İzmir’de sabah bu büyülü ve hızlı akan şehre uyandınız. Muhtemelen
işe, okula gideceksiniz ve gitmeniz gereken saatten en az 2 saat önce
ayaktasınız. Çünkü en hızlı ulaşımınız metro-izban
her an bozulabilir. Kalktınız ve kahvaltı yapacak vaktiniz asla yok. Hiç
umursamadınız çünkü her köşe başında ve cadde üzerinde boyozcumuz var. Yanına da mutlaka haşlama yumurtasını koyarlar. He
belki çayı bulamazsınız ama neyse ki çayla aranız çok yok. Ha bir atomcu denk gelmediyse kuru kuru da olmaz diyip çayı alırsınız belki yanına.
Boyozunuzu yerken her
yerinize dökülen parçalarını silkelediniz ve ESHOT durağına doğru yürüyorsunuz.
Baktınız duraktan önce bir insan kuyruğu. Eğer günlerden Perşembe ya da Cuma ise
muhtemelen birinin hayrına dağıtılan bir lokmacı
kuyruğu. Biraz daha yaklaşınca baktınız araba vs yok. Belki de gevrekçinin
ya da İzmirim Kart dolum kuyruğu. He
meğerse ESHOT otobüsüne binmek için bekleyen insanların kuyruğu. Doğru ya
insanlar otobüse binerken sıraya geçiyorlar. İzmirlilik!
Tam dakikasında ya da
birkaç dakika rötarla gelen ESHOT’a bindiniz işe gidiyorsanız öğrenci
değilsiniz ve güncel olarak 2.86 TL
bastınız. “Dın dın”ı duydunuz ama şoföre mutlaka “günaydın “dediniz ve ilerlediniz. Asla otobüsün ön kısımlarına
oturmadınız çünkü hamile, yaşlı ve engelliler için saygılısınız. Arkalarda bir
yer buldunuz ve oturdunuz. Sabah vakti olduğu için çok dolu bir otobüste
ilerliyorsunuz ve metro aktarma durağında indiniz. Metroya akın eden insanların
arasında ilerliyorsunuz ve bir üniversiteli size gelip aktarmanızı kullanmanızı
istediğini söylüyor. Sizi diğer taraftan metrodan inen biri sanıyor. Aktarmanız
var ya 90 dakika içinde eshot
otobüsleri, tramvay, metro, izban, vapur kullanımı ücretsiz. Siz de kibarca durumunuzu anlatıp devam ettiniz ve hafta
içi 4 dakikada bir gelen metroya
doğru ilerlediniz. Yine çok kalabalık olan bir saat olduğundan tıkıştınız ama
içerdesiniz. Öyle ya aktarma için Halkapınar ya da Hilal metroya geldiniz.
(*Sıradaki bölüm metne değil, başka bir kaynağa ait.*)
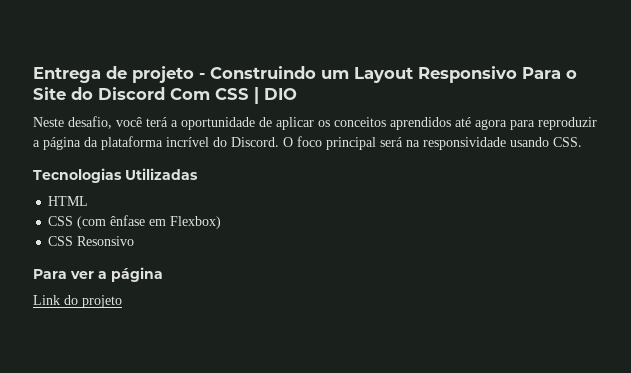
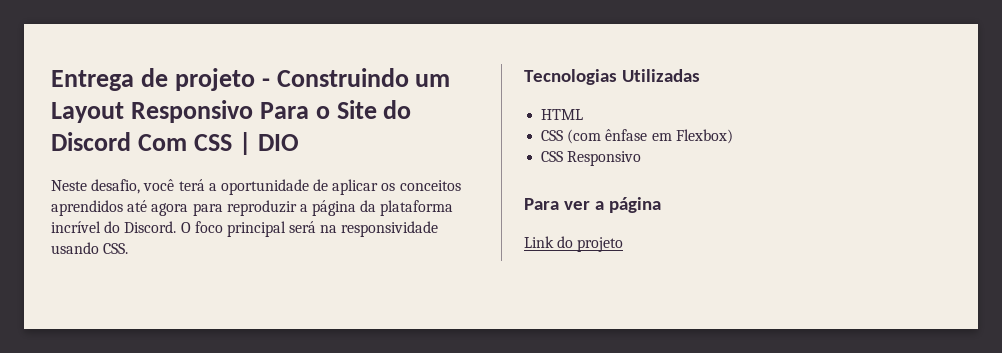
- CSS Resonsivo
+ CSS Responsivo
En lanet yerdesiniz. İzban
kullanmak istemediniz çünkü meşhur Halkapınar metro durağının lağım kokusu
üstüne İzban’ın asla dün vermediği yegane kokusuna tahammülünüz yok.
Ha bir de yenilenen
düzenle ekstra 25 km’lik mesafeye kadar para almalarından yok ARTI iade makinelerinden hiç haz
almadığınız için vazgeçtiniz. Konak metroya vapur iskelesinden Karşıyaka
iskeleye geçmeye karar verdiniz.
Derken o kalabalığın
içinden nasıl oldu da sıyrıldı dediğiniz elinde akordeon bir kız bir erkek
çocuk İzmir Marşı’nı söyleye söyleye
para topluyor. Bu saatten başlıyorlar dediniz birkaç bozukluk belki.
Neyse metro artık Basmane
durağında aşağı indi. İşte en sıkıcı zaman neyse ki 2 durak sonra Konak’tasınız.
Çankaya ve Basmane’de birçok insan indi oh dediniz ama bir o kadar da bindi ve
ellerinde o saatte olmasına rağmen çuvallar. Bu kadar insan bu kadar çuvalı o
saatte napıyordu? Bilmiyorduk tabi…
Konak Metroda indiniz. Sağdan
devam etmeniz gerekiyor yoksa soldan sonsuzluğa doğru gidip Varyant otobüs
durağına gidersiniz zaten dönerken akşam olur hiç gerek yok. Soldan iskele ve Kemeraltına çıkacasınız ama
soldan yürüyen merdiven var sağdan yok. Zaten iskele solda dediniz ve koştunuz.
Aktarma kaçacak mı diye
dakika hesabı yaparken pat tramvayın saati. Beklemek zorundasınız çünkü tramvay
durakta dururken yaya yolunu da kesiyordu. Sonra illegal ve anarşist ruhunuz
beklemeye izin vermedi ve raylardan atlayıp iskeleye geçtiniz.
İskeleye geçerken kırmızı
küçük seyyar abilerden gevrek aldınız çünkü martıları beslemek bu işin lugatı.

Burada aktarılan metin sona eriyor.